Banco é condenado a indenizar consumidor por atraso na entrega de documento de veículo adquirido em leilão

Wanessa Rodrigues

A Segunda Turma Recursal dos Juizados Especiais de Goiás manteve sentença de primeiro grau que condenou o Banco Panamericano a indenizar um consumidor pelo atraso na entrega de documentação de veículo arrematado em leilão. A instituição financeira demorou quase um ano para entregar o CRV e a carta de autorização de transferência do carro. Foi arbitrado o valor de R$ 6 mil, a título de danos morais.

Os integrantes da Segunda Turma Recursal seguiram a relatora, juíza Rozana Fernandes Camapum. A magistrada manteve sentença dada pela juíza Viviane Silva de Moraes Azevêdo, que deferiu o pedido sob o entendimento de que o banco não apresentou justificativa plausível para a demora no cumprimento de suas obrigações. Ao passo que o comprador do veículo se viu privado de um direito de maneira injustificada e que a demora foi suficiente para ensejar o dever de indenizar.

Na inicial do pedido, o advogado Guilherme Di Ferreira, da banca Di Ferreira Martins Sociedade de Advocacia, relata que o consumidor arrematou o veículo em leilão extrajudicial realizado no dia 30 de outubro de 2014, promovendo o pagamento de todas as taxas a ele impostas imediatamente no dia seguinte. Contudo, o CRV e carta de autorização de transferência do veículo lhe foram entregues quase um ano depois extrapolando o prazo de 90 dias estabelecido entre as partes.
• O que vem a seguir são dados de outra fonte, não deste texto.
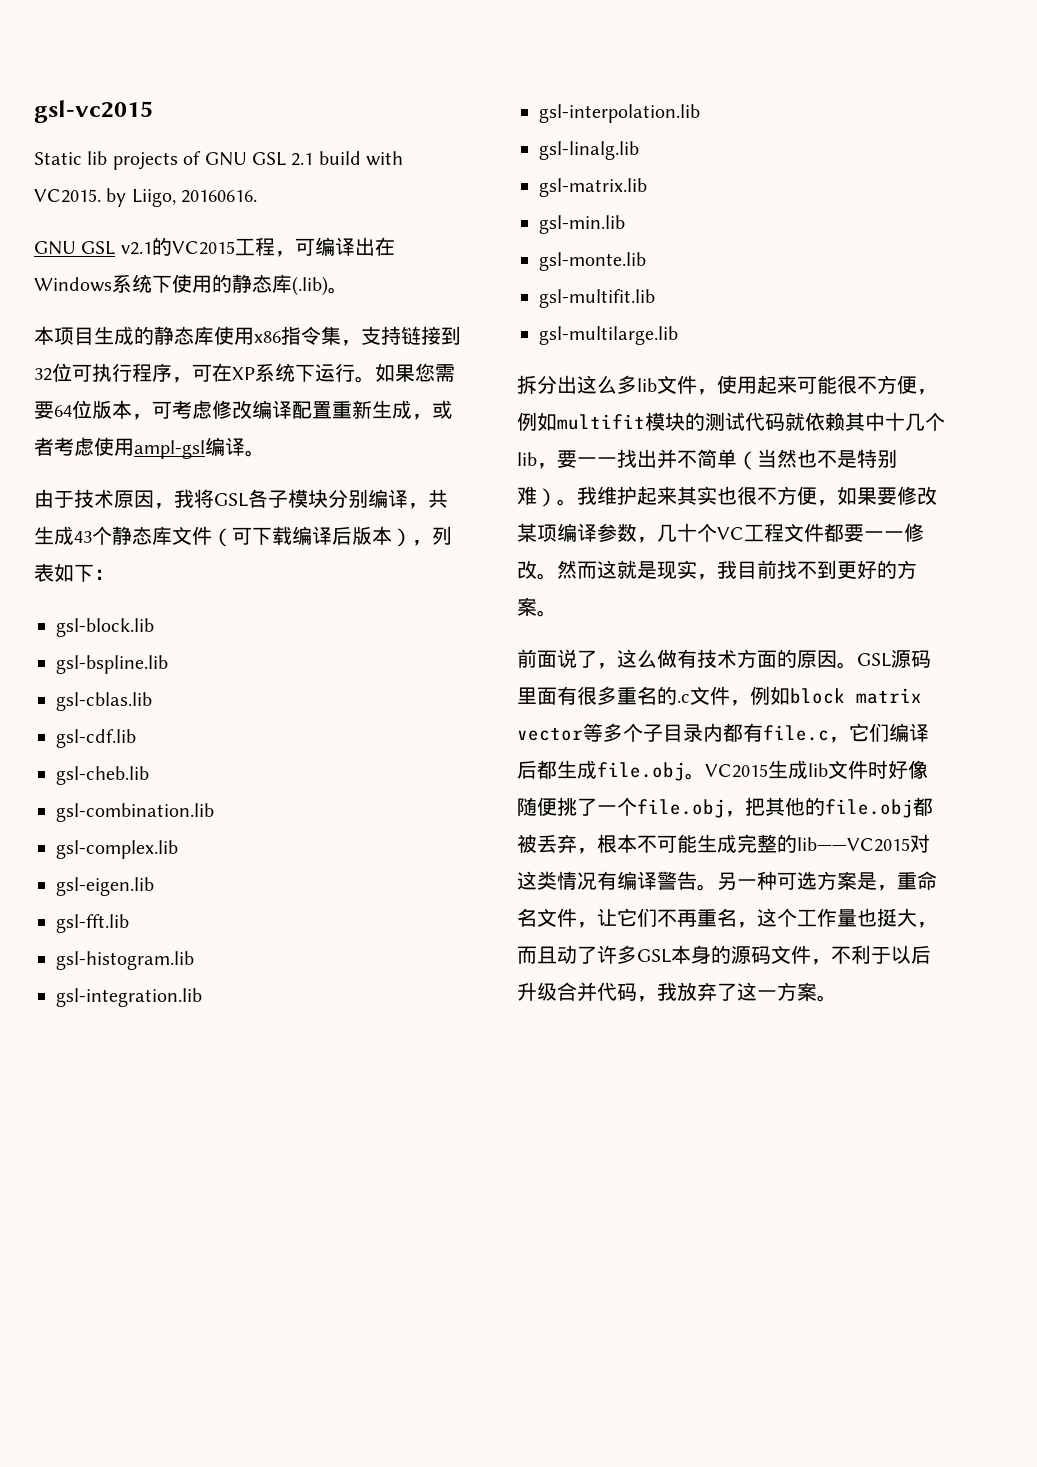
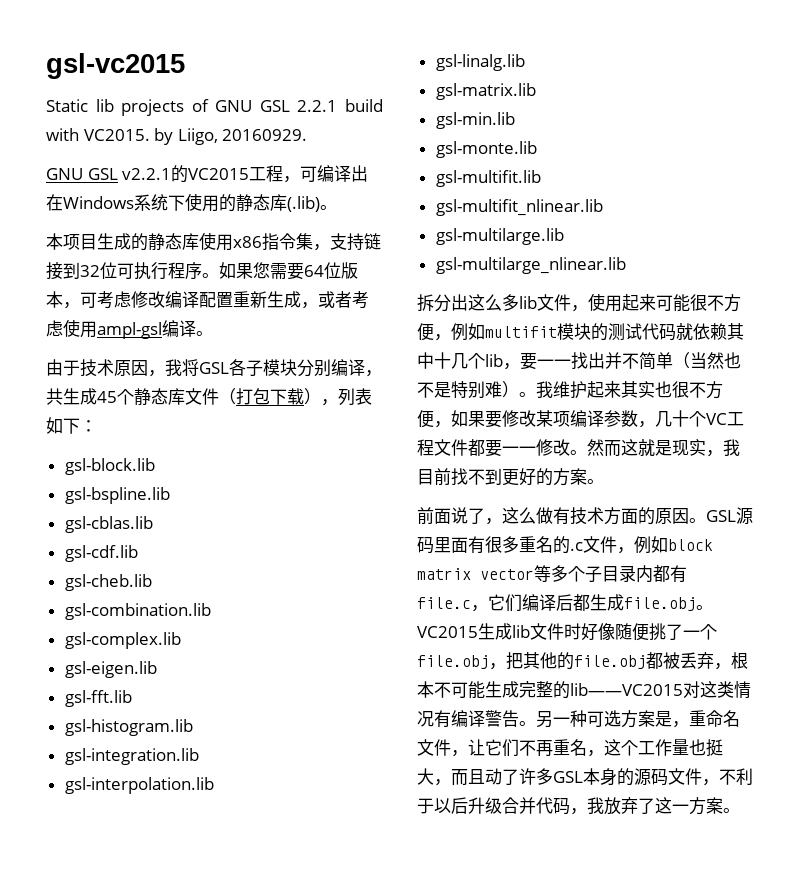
[291,153,314,166] 2.1 -> [297,100,338,112] 2.2.1
[181,190,258,203] [34,241,152,255] 20160616. // GNU GSL v2.1 -> [222,129,308,141] [46,168,172,180] 20160929. // GNU GSL v2.2.1
[172,363,355,383] ，可在XP系统下运行 -> (202, 271) none
[74,531,92,543] 43 -> [97,391,117,403] 45
[232,526,392,545] 可下载编译后版本 -> [236,388,304,405] 打包下载
(655, 298) none -> [435,199,603,216] // gsl-multifit_nlinear.lib
(678, 335) none -> [435,257,626,274] // gsl-multilarge_nlinear.lib

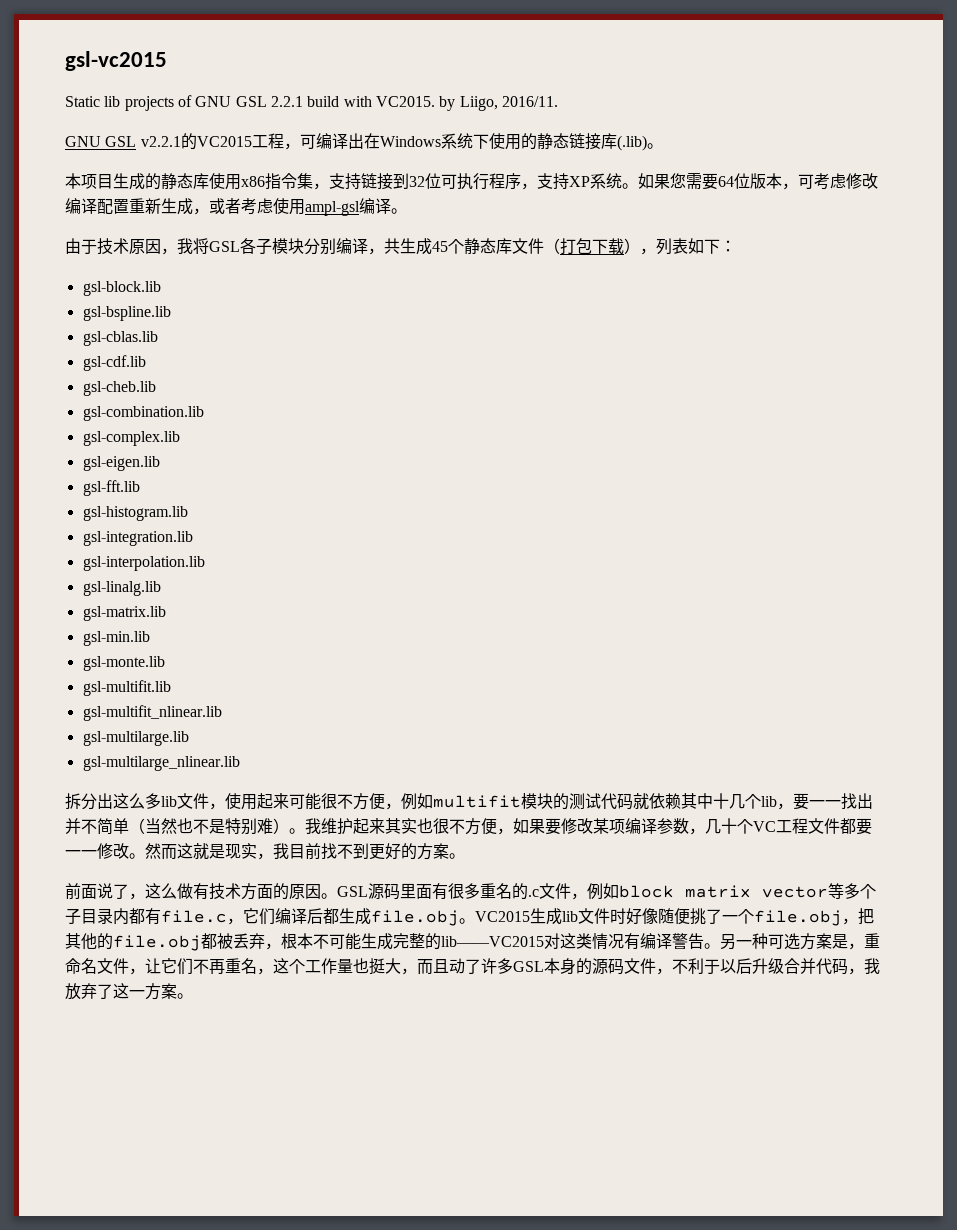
[222,129,308,141] 20160929. -> [501,96,558,107] 2016/11.
(270, 202) none -> [568,133,601,150] 链接
(202, 271) none -> [521,173,622,190] ，支持XP系统

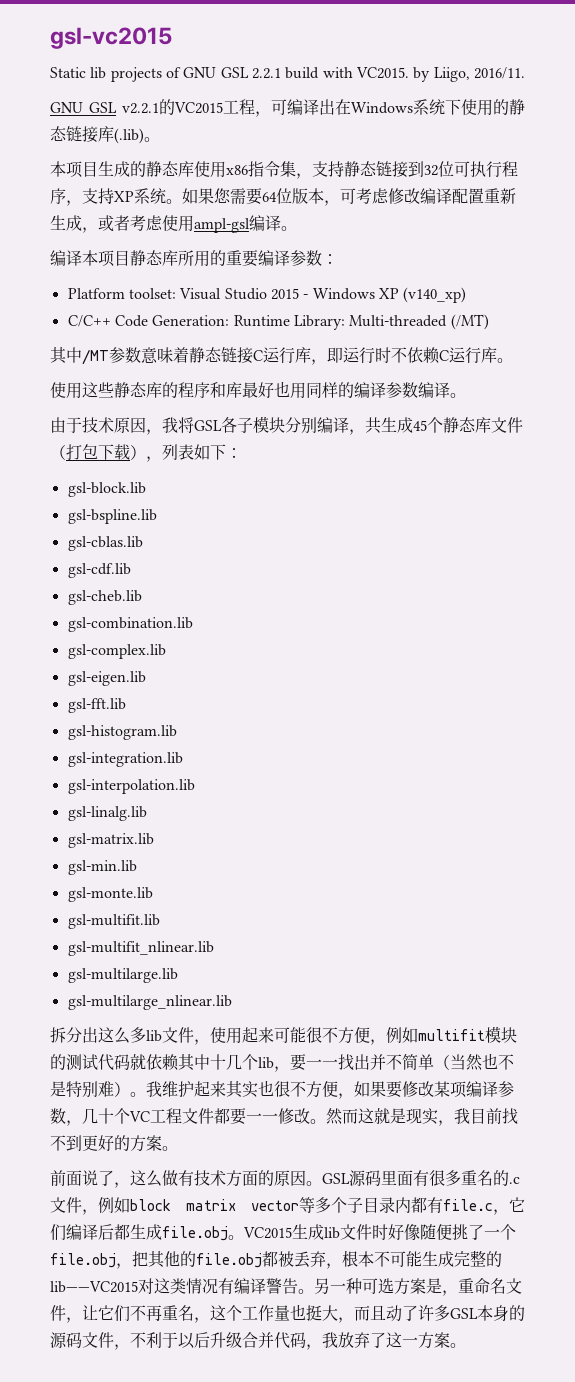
(361, 181) none -> [344,161,377,177] 静态
(407, 211) none -> [50,250,338,267] [67,287,467,303] [67,314,489,330] [50,347,513,365] [50,381,466,399] // 编译本项目静态库所用的重要编译参数： // Platform toolset: Visual Studio 2015 - Windows XP (v140_xp) // C/C++ Code Generation: Runtime Library: Multi-threaded (/MT) // 其中/MT参数意味着静态链接C运行库，即运行时不依赖C运行库。 // 使用这些静态库的程序和库最好也用同样的编译参数编译。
Expõe que, à época dos fatos, residia em Senador Canedo e trabalhava em Goiânia, sendo que  adquiriu o veículo para auxiliar em seu deslocamento. Mas teve de esperar mais de 200 dias para poder utilizá-lo com tal finalidade. Assim, pleiteou a condenação da instituição financeira ao pagamento de indenização por danos morais.

Ao ingressar com o recurso, o Banco Panamericano sustentou a ausência do ato ilícito e a consequente ausência do dever de indenizar. Disse que nenhum dos alegados prejuízos sofridos pelo reclamante foram devidamente comprovados nos autos.

Ao analisar o recurso, a juíza relatora disse que o atraso injustificado da entrega da documentação do veículo arrematado no leilão é incontroverso. A própria instituição financeira comprova que promoveu a entrega do documento somente em julho de 2017. Salientou que o banco deixou de apresentar qualquer justificativa para o atraso, isto é, não cumpriu com o ônus da prova quanto à existência de fato impeditivo, modificativo ou extintivo do direito do autor (art. 373, II, do CPC).

“No caso, o insurgente agiu com patente negligência, na medida em que deixou transcorrer o prazo estipulado de 90 dias sem providenciar a remessa dos documentos do veículo”, disse.  A magistrada completou, ainda, que a privação da liberdade para trafegar e disponibilidade do veículo para possível venda, bem como a situação desgastante que envolveu o recorrido por meses após aquisição do veículo, além do tempo demandado para resolver a perlenga, ultrapassa o mero aborrecimento, repercutindo no direito de personalidade do consumidor.